И весь этот маленький лес казался таким слабым, болезненным и странным, что мне стало жалко его почти до слез.
— Как думаешь, что это? — спросил Сиа, округляя рот и растягивая слова. Если Шаи говорил так, как услышишь на всякой улице Бьяру, то речь его отца казалась такой же старой, как он сам — видно, он уже давно не покидал дворца.
— Растения?
— Нет, — покачал головой лекарь, — не растения; только притворяются ими. Это всего лишь осадок, мусор. Но смотри-ка!
Он осторожно забрал у меня бутыль и повернул ее так, чтобы свет падал только на одну сторону, — и вскоре к ней жадно потянулась вся склизкая муть.
— Все хотят немного света, — улыбнулся Сиа и снова водрузил таинственный сосуд на полку.
В сокровищницах лха я увидел и много других чудесных вещей: цветы из южной страны, питающиеся мухами и пахнущие тухлым мясом; скелеты рыб размером с яков с костяными наростами на лбах; слитки металлов, мягких, как масло, и загорающихся в воде; головы демонов с вывалившимися языками и выпученными глазами, плавающие в жиже рядом с собственными потрохами; круглые пяльцы, на которые была натянута пестрая кожа, живущая сама по себе, без хозяина, — Сиа иногда собирал с нее пот и слизь, нужные для приготовления согревающих притираний. Он и мне давал несложную работу: принести какую-нибудь склянку, нанизать ягод или кореньев для сушки, отмыть стебли банбой, надавить макового сока… Так, по странной прихоти судьбы, я все-таки стал учеником лекаря. Понимая, что любой врачеватель Олмо Лунгринг отгрыз бы все четыре лапы, чтобы оказаться на моем месте, я честно пытался внимать старику и запоминать как можно больше — но иногда он нес полную околесицу!

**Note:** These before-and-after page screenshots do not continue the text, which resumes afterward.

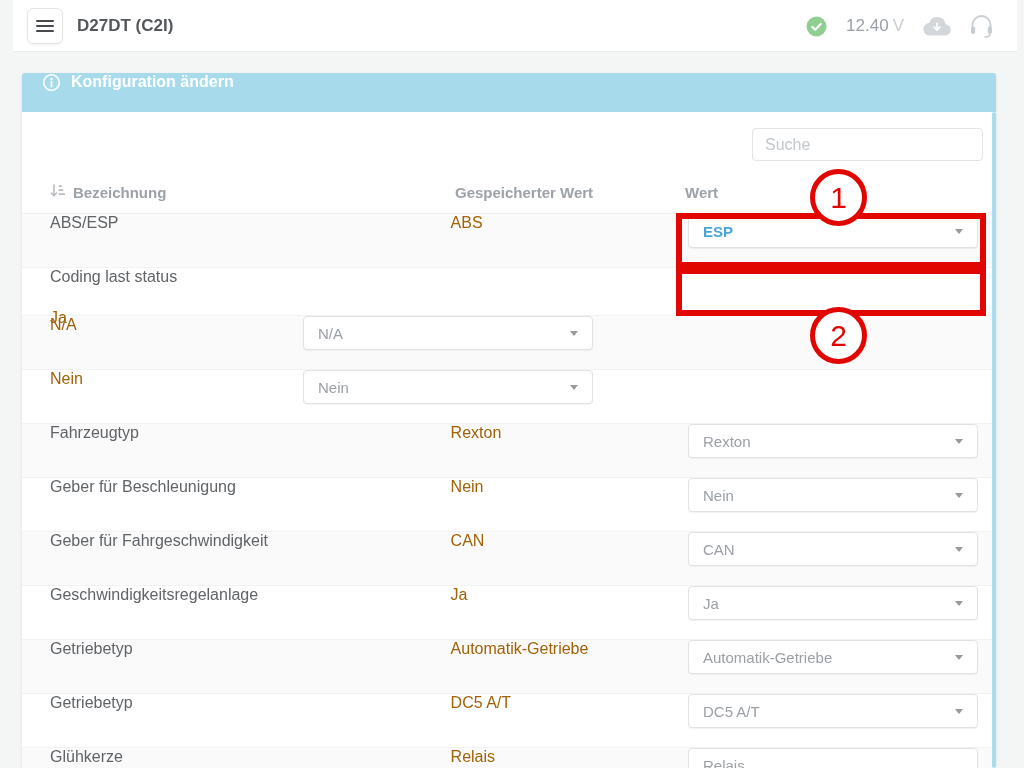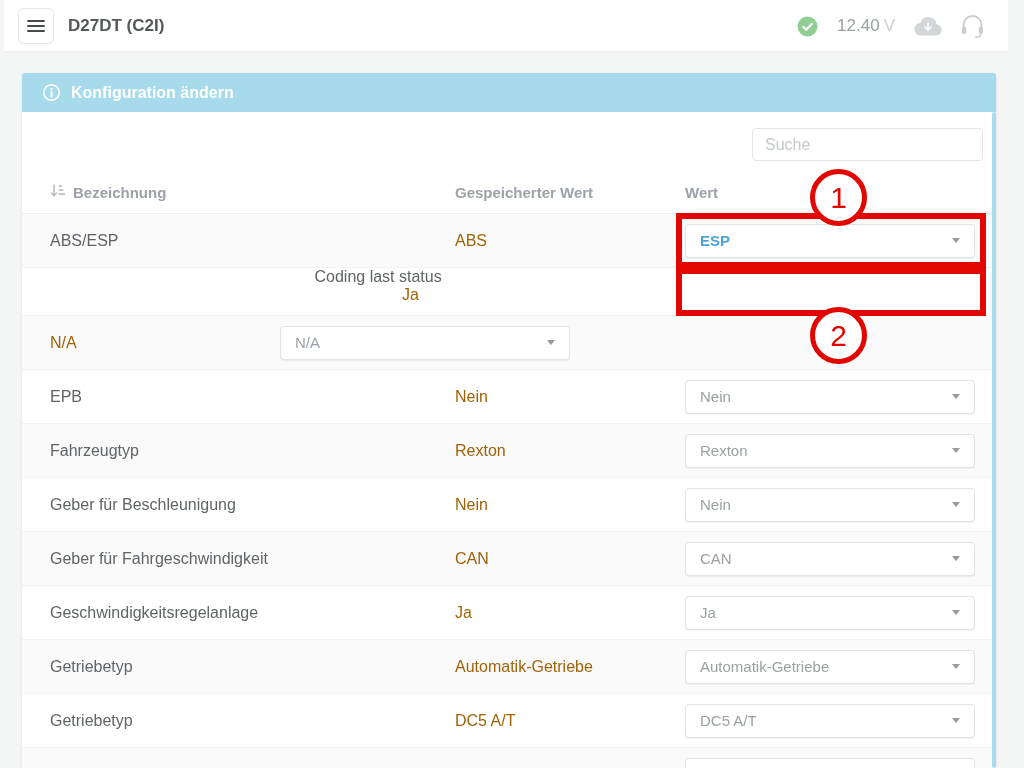"D27DT (C2I)" .topbar { left: 4px -> 13px }
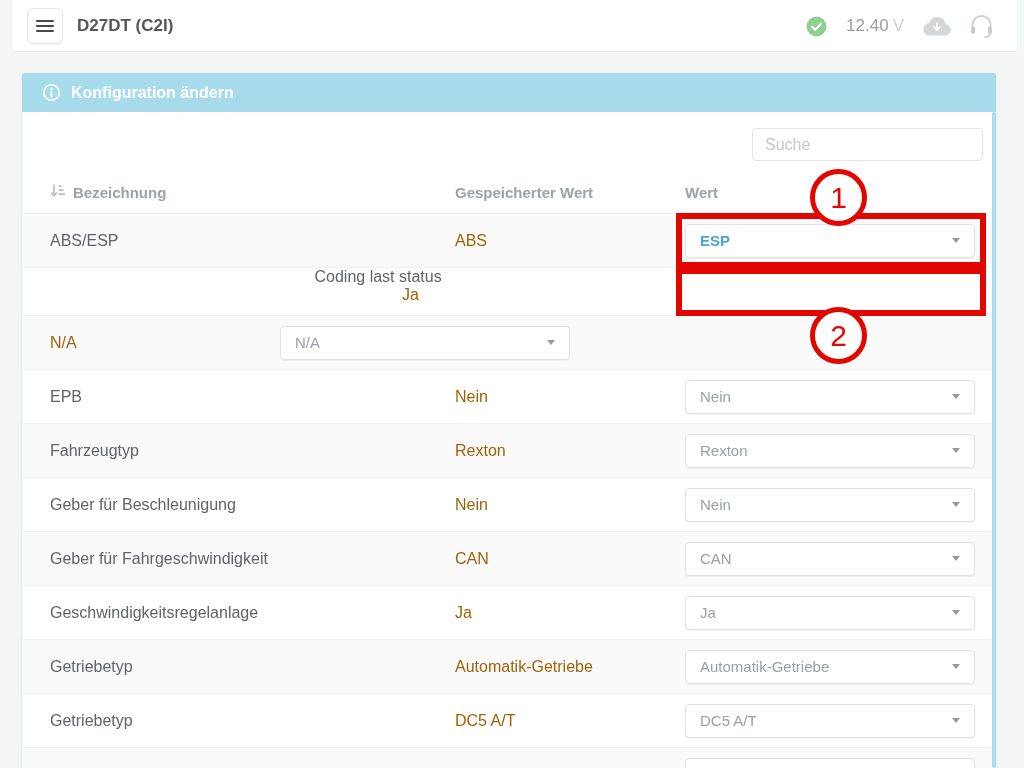"Konfiguration ändern" .panel-header { align-items: center -> none }
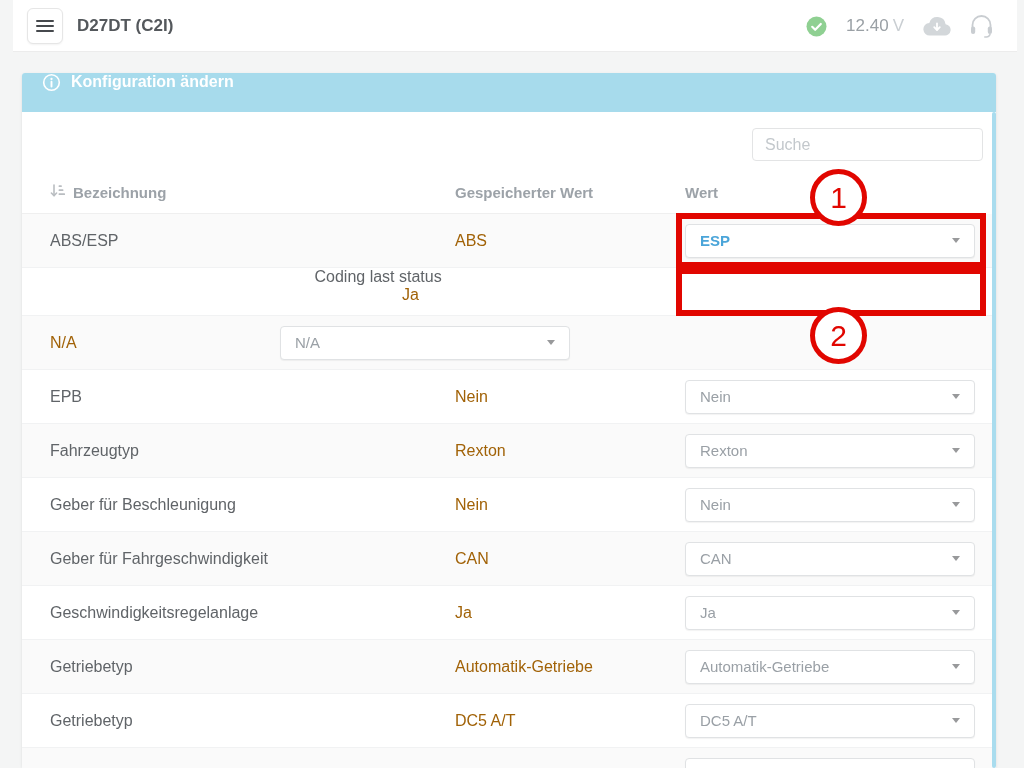"ABS/ESP" .trow { align-items: center -> none; gap: none -> 23px; padding-right: 12px -> 18px }
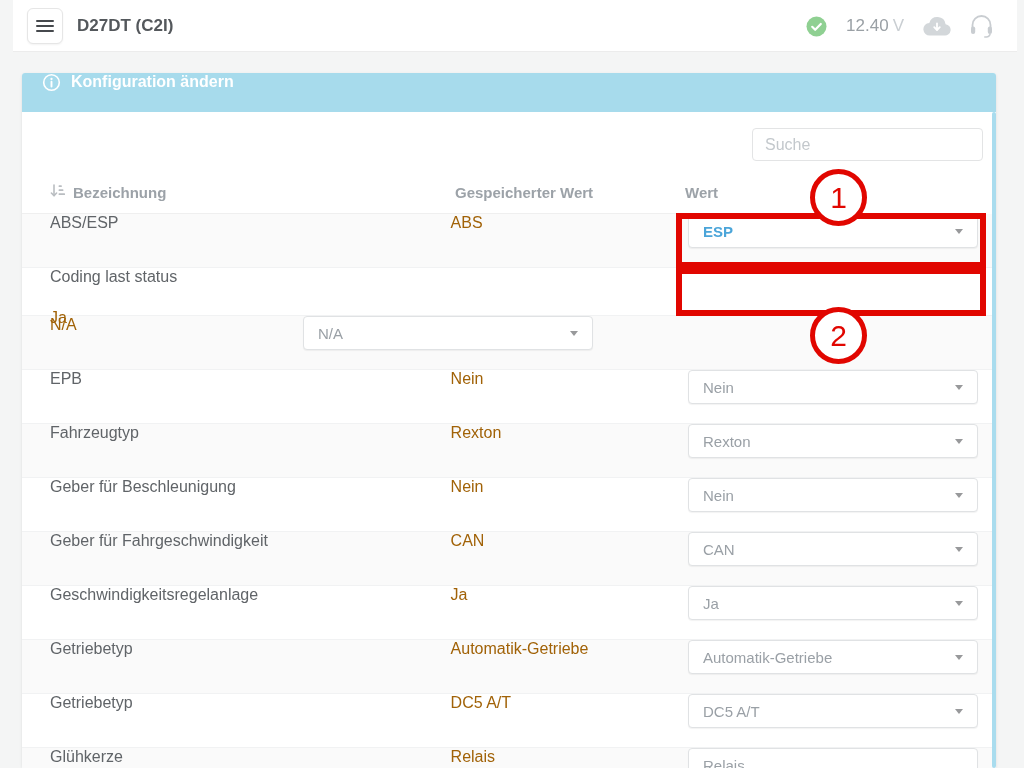"EPB" div.c1 { html: <div>EPB</div> -> none }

Как-то раз я помогал ему готовить — эта обязанность тоже лежала на Сиа, — и пока бог нарезал клубни дикого лука, время от времени утирая рукавом слезящиеся глаза, я помешивал кашу и болтал о всякой всячине. Между делом обмолвился я и о том, что у черного гуся нет желудка и кишок. В Бьяру это было известно любому щенку, но Сиа вдруг выпучил глаза и страшным голосом закричал:
— Как нет желудка?! Чем он ест-то тогда? А гадит чем?..
— Сиа, гусь ест клювом, а гадит дыркой в гузке, — назидательно проговорил я, принюхиваясь к каше — не пригорела ли.
— Так, — выдохнул лекарь, бросил на стол неощипанную курицу, безжалостно вспорол ее ножом и раскрыл ребра, точно книгу развернул. — Смотри — вот желудок, вот кишки!
— Это курица, а не гусь. Она не считается.
— Что еще ты мне расскажешь? Что у лягушек есть ядовитая пуповина? Что черепаха дышит ушами? Что у рыб мозг к концу месяца истощается, а потом нарастает снова? Или что павлины едят скорпионов, чтобы хвосты становились красивее?
— Дак ты же и сам все знаешь! — пожал плечами я, заставив Сиа звучно шлепнуть ладонью по плоскому лицу.